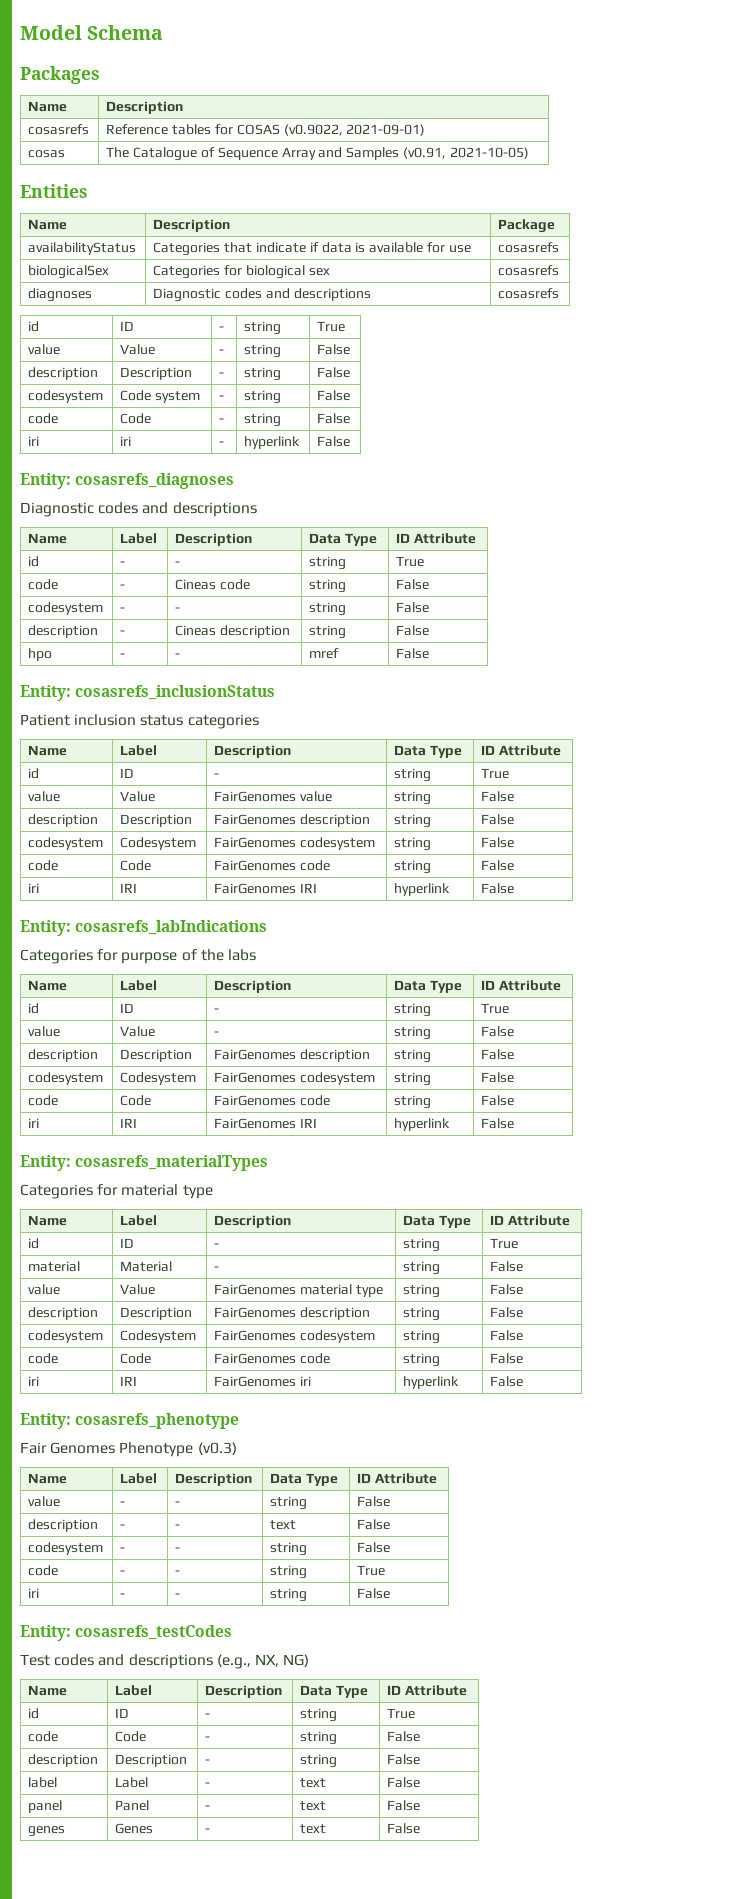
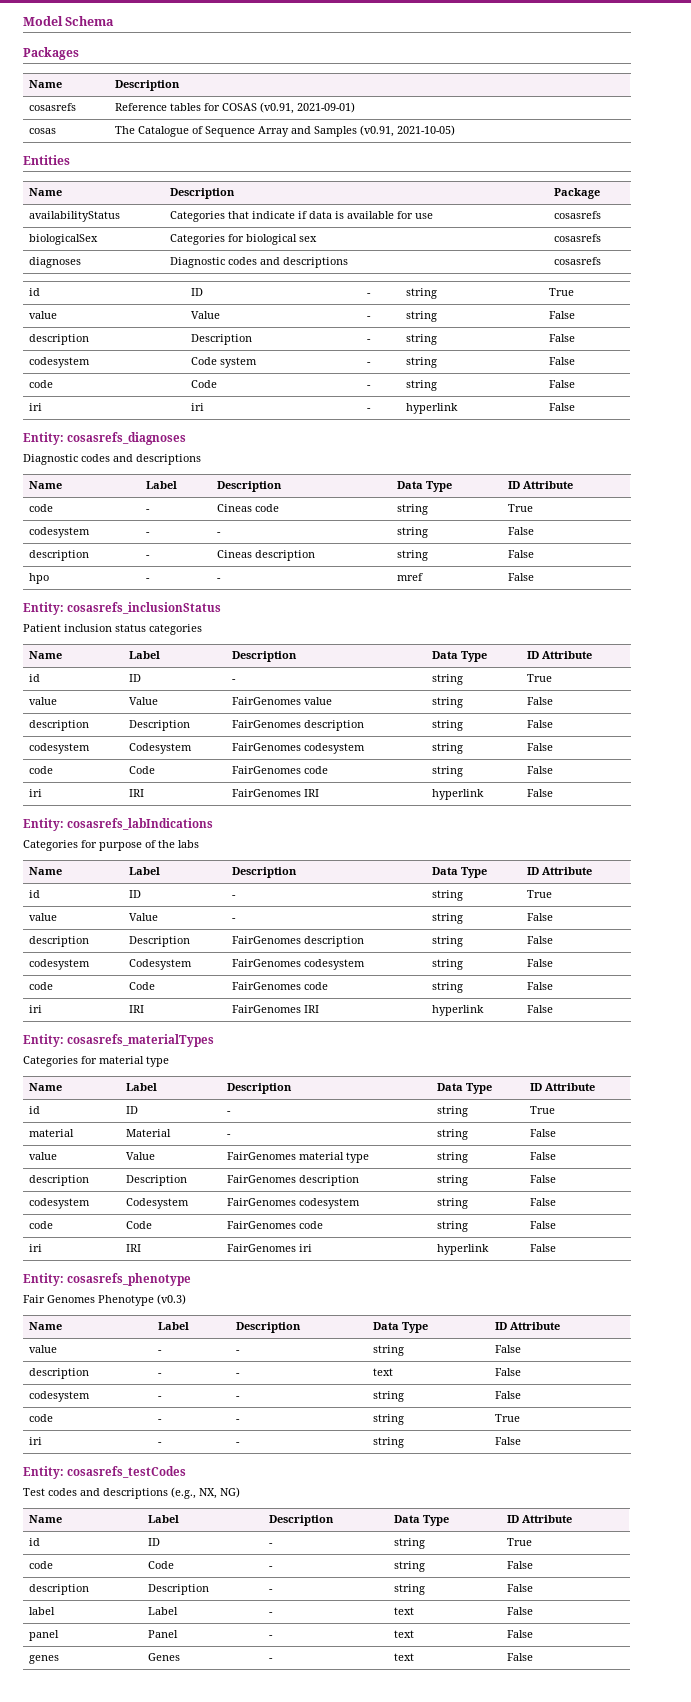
[283,124,343,136] (v0.9022, -> [259,102,294,114] (v0.91,
[28,556,40,567] [120,561,126,566] [175,561,181,566] [309,556,347,570] [396,556,425,567] // id | - | - | string | True -> (573, 485) none
[396,579,430,590] False -> [507,504,533,512] True

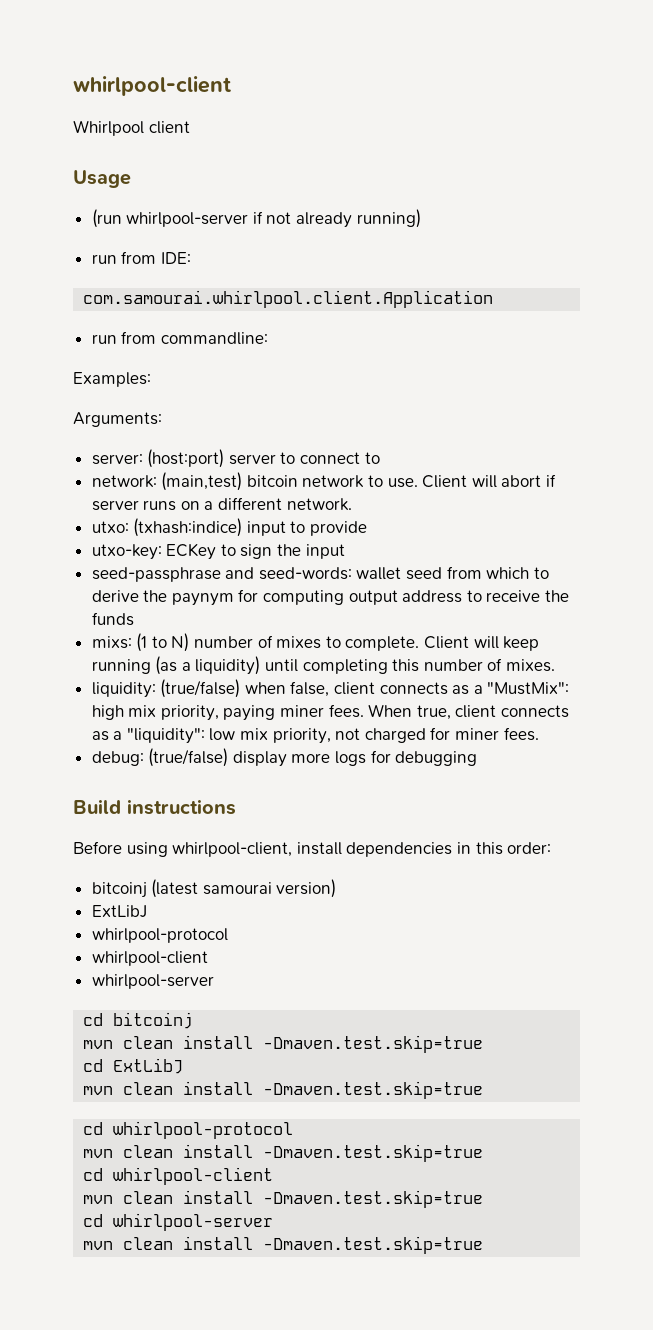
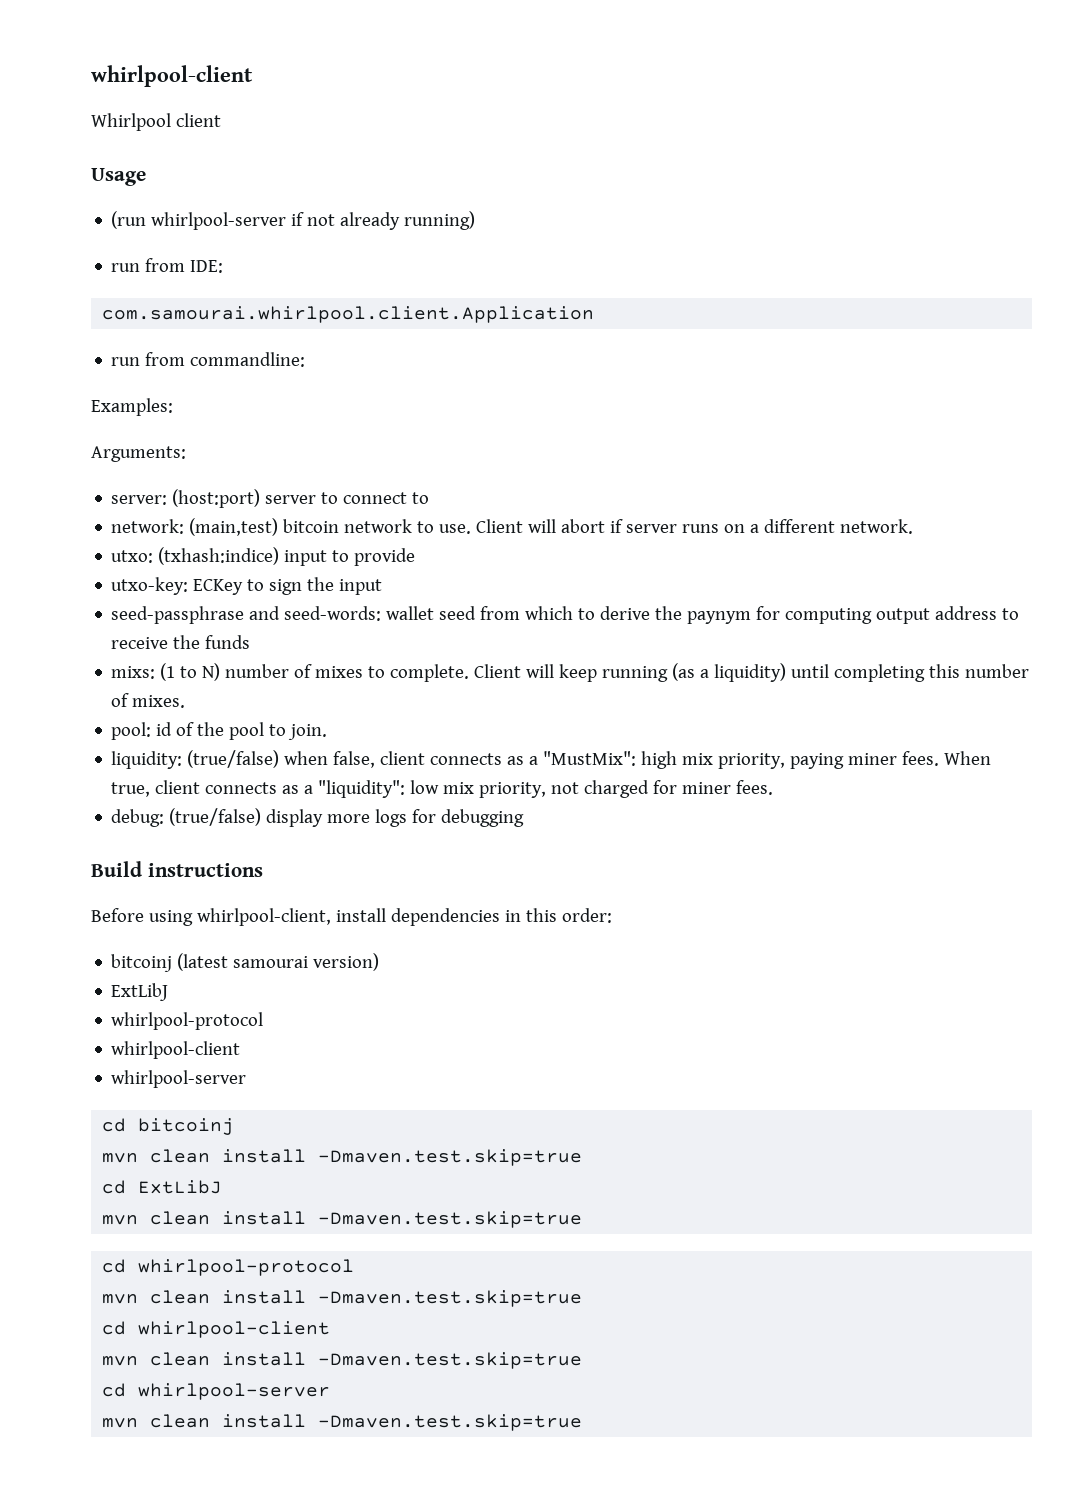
(556, 665) none -> [111,722,328,740] // pool: id of the pool to join.

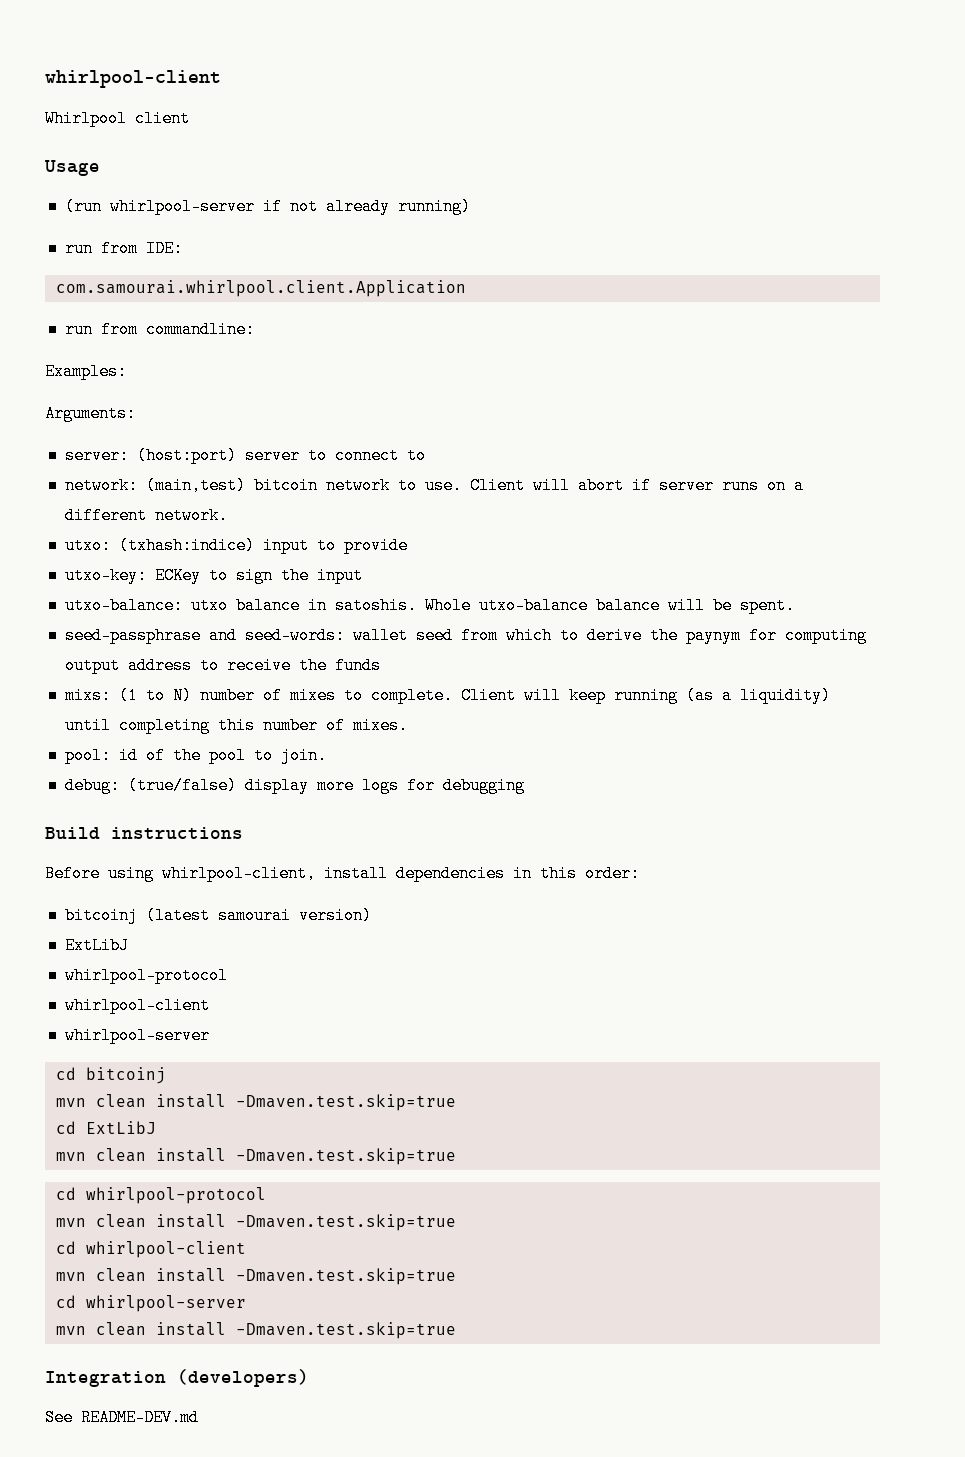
(383, 587) none -> [64,597,795,614] // utxo-balance: utxo balance in satoshis. Whole utxo-balance balance will be spent.
[111,750,992,769] [111,780,774,798] // liquidity: (true/false) when false, client connects as a "MustMix": high mix priority, paying miner fees. When true, client connects as a "liquidity": low mix priority, not charged for miner fees. -> (327, 755) none
(583, 1422) none -> [45,1369,309,1387] [45,1409,199,1426] // Integration (developers) // See README-DEV.md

● **Task prompt**: Could you copy each line in the listing above that includes the word "none"?

● **Answer section**:
[28,556,40,567] [120,561,126,566] [175,561,181,566] [309,556,347,570] [396,556,425,567] // id | - | - | string | True -> (573, 485) none
(556, 665) none -> [111,722,328,740] // pool: id of the pool to join.
(383, 587) none -> [64,597,795,614] // utxo-balance: utxo balance in satoshis. Whole utxo-balance balance will be spent.
[111,750,992,769] [111,780,774,798] // liquidity: (true/false) when false, client connects as a "MustMix": high mix priority, paying miner fees. When true, client connects as a "liquidity": low mix priority, not charged for miner fees. -> (327, 755) none
(583, 1422) none -> [45,1369,309,1387] [45,1409,199,1426] // Integration (developers) // See README-DEV.md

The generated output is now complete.